__WHAT NEEDS TO BE DONE__.
An exact copy of every entry is required, minus the pictures.

__DATA SECTION__.
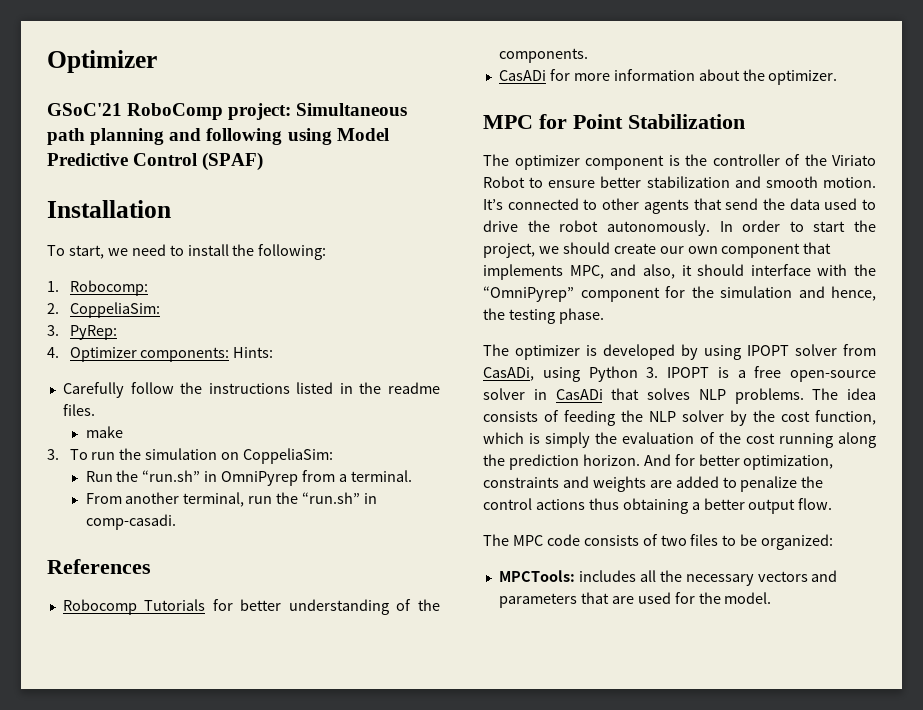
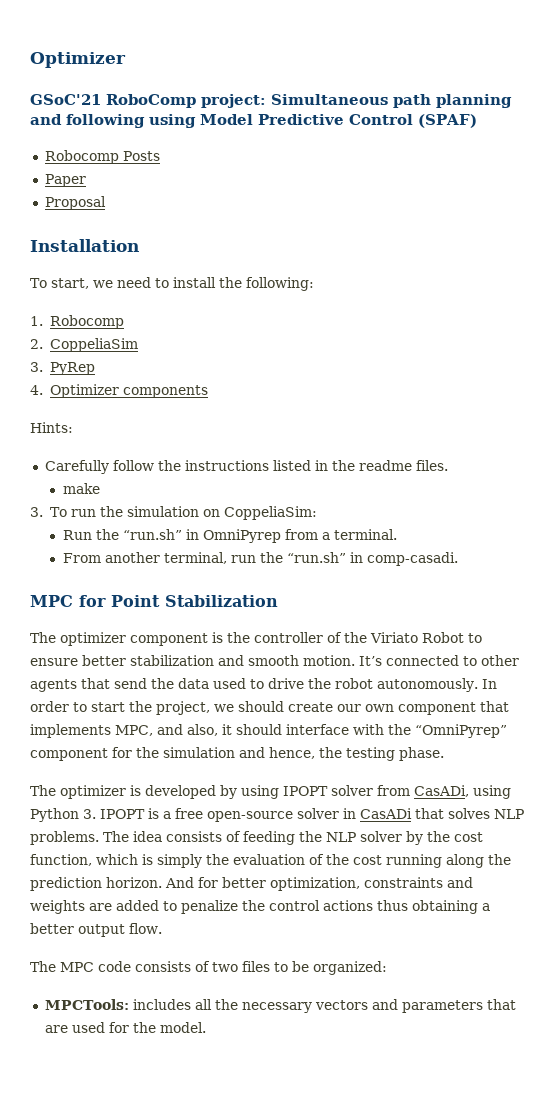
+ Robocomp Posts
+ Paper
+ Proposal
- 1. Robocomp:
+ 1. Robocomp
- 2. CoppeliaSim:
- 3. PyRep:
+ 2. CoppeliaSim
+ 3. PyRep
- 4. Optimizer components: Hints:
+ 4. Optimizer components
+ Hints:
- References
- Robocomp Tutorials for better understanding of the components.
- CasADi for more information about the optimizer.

__ANSWER TO THIS PROBLEM__.
+ Robocomp Posts
+ Paper
+ Proposal
- 1. Robocomp:
+ 1. Robocomp
- 2. CoppeliaSim:
- 3. PyRep:
+ 2. CoppeliaSim
+ 3. PyRep
- 4. Optimizer components: Hints:
+ 4. Optimizer components
+ Hints:
- References
- Robocomp Tutorials for better understanding of the components.
- CasADi for more information about the optimizer.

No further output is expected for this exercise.